Gerechtshof Arnhem-Leeuwarden, 09-03-2021, ECLI:NL:GHARL:2021:2199, 20/00691
Gerechtshof Arnhem-Leeuwarden, 09-03-2021, ECLI:NL:GHARL:2021:2199, 20/00691
Gegevens
- Instantie
- Gerechtshof Arnhem-Leeuwarden
- Datum uitspraak
- 9 maart 2021
- Datum publicatie
- 19 maart 2021
- ECLI
- ECLI:NL:GHARL:2021:2199
- Zaaknummer
- 20/00691
Inhoudsindicatie
Wet Woz. Compromis ter zitting.
Uitspraak
locatie Arnhem
nummer 20/00691
uitspraakdatum: 9 maart 2021
Uitspraak van de derde meervoudige belastingkamer
op het hoger beroep van
[X] te [Z] (hierna: belanghebbende)
tegen de uitspraak van de rechtbank Overijssel van 20 april 2020, nummer Awb 19/1563, in het geding tussen belanghebbende en
de heffingsambtenaar van het Gemeenschappelijk Belastingkantoor Lococensus-Tricijn (GBLT) (hierna: de heffingsambtenaar)
1 Ontstaan en loop van het geding
De heffingsambtenaar heeft op grond van de Wet waardering onroerende zaken (hierna: de Wet WOZ) bij beschikking van 28 februari 2019 de waarde van de onroerende zaak [a-straat] 5B te [Z] (hierna: de onroerende zaak) per waardepeildatum 1 januari 2018 voor het belastingjaar 2019 vastgesteld op € 457.000. Tegelijk met deze beschikking heeft de heffingsambtenaar aan belanghebbende voor het belastingjaar 2019 aanslagen onroerendezaakbelasting (hierna: OZB) eigenaar en gebruiker niet-woning opgelegd van totaal € 1.395,27.
Bij in één geschrift vervatte uitspraken op bezwaar heeft de heffingsambtenaar de waardebeschikking en de aanslagen gehandhaafd.

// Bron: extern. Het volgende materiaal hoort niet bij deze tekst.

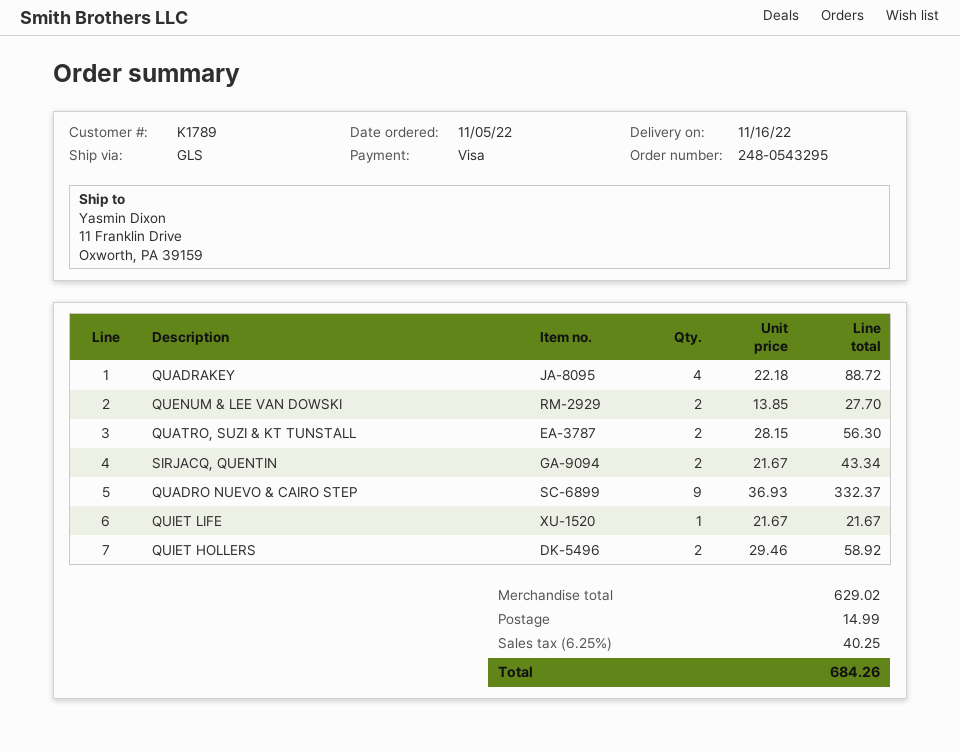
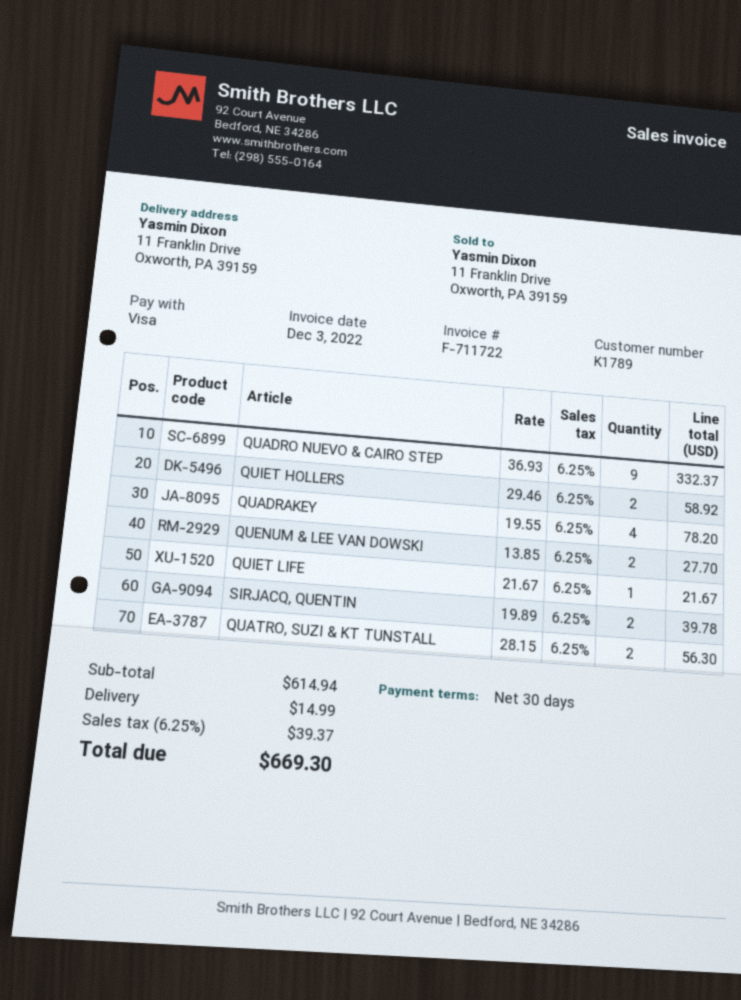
QUADRAKEY: 4 x 22.18 = 88.72 -> 4 x 19.55 = 78.20
SIRJACQ, QUENTIN: 2 x 21.67 = 43.34 -> 2 x 19.89 = 39.78
subtotal: 629.02 -> 614.94
tax: 6.25% = 40.25 -> 6.25% = 39.37
total: 684.26 -> 669.30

Belanghebbende is tegen die uitspraken in beroep gekomen bij de rechtbank Overijssel (hierna: de Rechtbank). De Rechtbank heeft het beroep ongegrond verklaard.

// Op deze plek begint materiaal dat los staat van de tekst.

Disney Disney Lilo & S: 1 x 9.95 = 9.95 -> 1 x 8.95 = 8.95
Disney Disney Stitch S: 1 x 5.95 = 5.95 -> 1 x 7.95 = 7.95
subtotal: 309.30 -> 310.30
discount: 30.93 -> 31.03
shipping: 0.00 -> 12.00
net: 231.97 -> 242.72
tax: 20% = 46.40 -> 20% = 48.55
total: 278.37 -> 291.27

Belanghebbende heeft tegen de uitspraak van de Rechtbank hoger beroep ingesteld.
Het onderzoek ter zitting heeft door middel van videobellen plaatsgevonden op 17 februari 2021.
2 Vaststaande feiten
Belanghebbende is eigenaar en gebruiker van de onroerende zaak. Het betreft een showroom/werkplaats/garage met twee woningen, waarvan de ene woning inpandig is gelegen op de eerste verdieping van de bedrijfsruimte. De andere woning is vrijstaand gelegen op het perceel.
De aanslag OZB eigenaar niet-woning is opgelegd naar een heffingsmaatstaf van € 457.000. Voor de aanslag OZB gebruiker niet-woning is de heffingsambtenaar uitgegaan van een heffingsmaatstaf van € 361.000.
3 Geschil
In geschil is de waarde van de onroerende zaak per waardepeildatum 1 januari 2018 voor het belastingjaar 2019. Daarnaast zijn, mede gelet op artikel 30, tweede lid, van de Wet WOZ, de aanslagen OZB 2019 in geschil.